Sunday, September 12, 2010

Tomorrow morning at the crack of dawn Geoff, Matt and I will had to Vandy for our 2nd appointment. The last 13 days feel like an eternity. How can it just have been 2 weeks since he was dxed?....

"Dxed" that's diabetic lingo for "diagnosed". There are others: bg- blood glucose, T1- type 1, and d- diabetes.

I hate that I know that! I want to scream GO AWAY!! How can such a sweet kid have to learn this? It is so incredibly unfair. Yes, God is with us. Yes, we lean on Him. But we still feel betrayed. Why us? Why our Mattie? And how will he feel? Will this toughen him... God I pray not. He is such a gentle soul.

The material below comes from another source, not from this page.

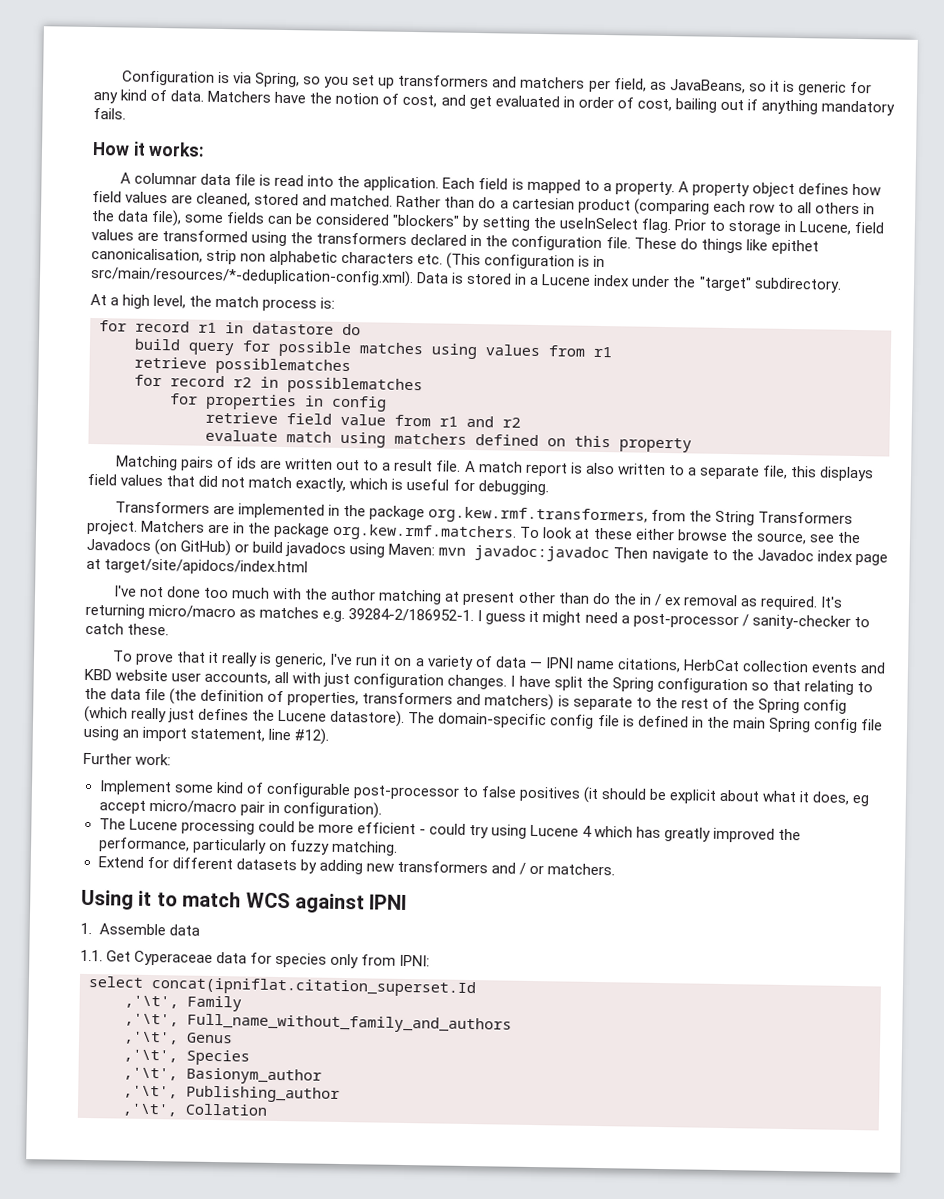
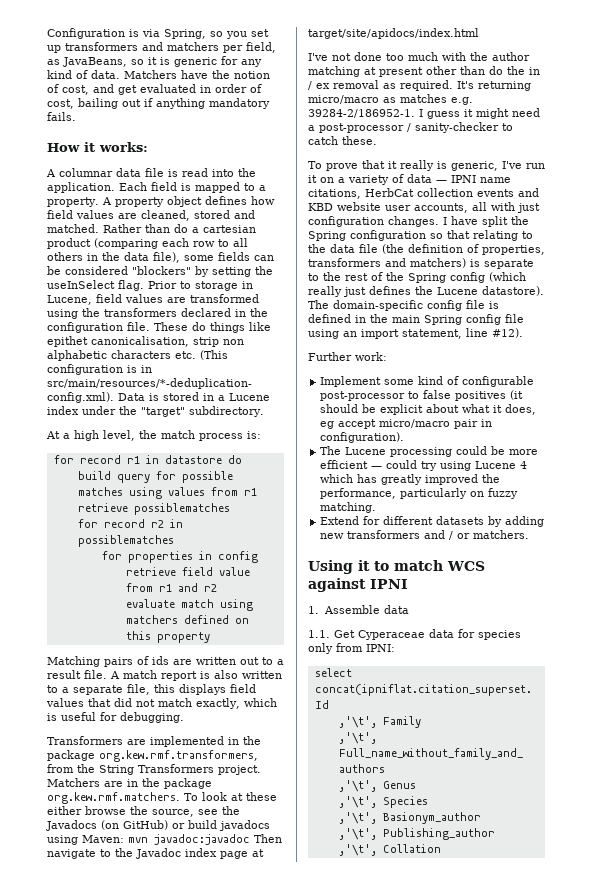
- The Lucene processing could be more efficient - could try using Lucene 4 which has greatly improved the performance, particularly on fuzzy matching.
+ The Lucene processing could be more efficient — could try using Lucene 4 which has greatly improved the performance, particularly on fuzzy matching.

Lean not on your own understanding... I have no place to lean. My life has been spent leaning on my wits, my logic. In all your ways acknowledge Him and He will direct your paths... I don't want to be on this path so how can He direct me?

2 comments:

Kimberly said...

I'm so sorry to hear about Matt's diagnosis! I remember all to well the chaos & grief that came in that time. It does get better!

The Blandings said...

Thank you Kimberly! It has been such a lifesaver to be able to talk with other moms!! CWD forums is a blessing.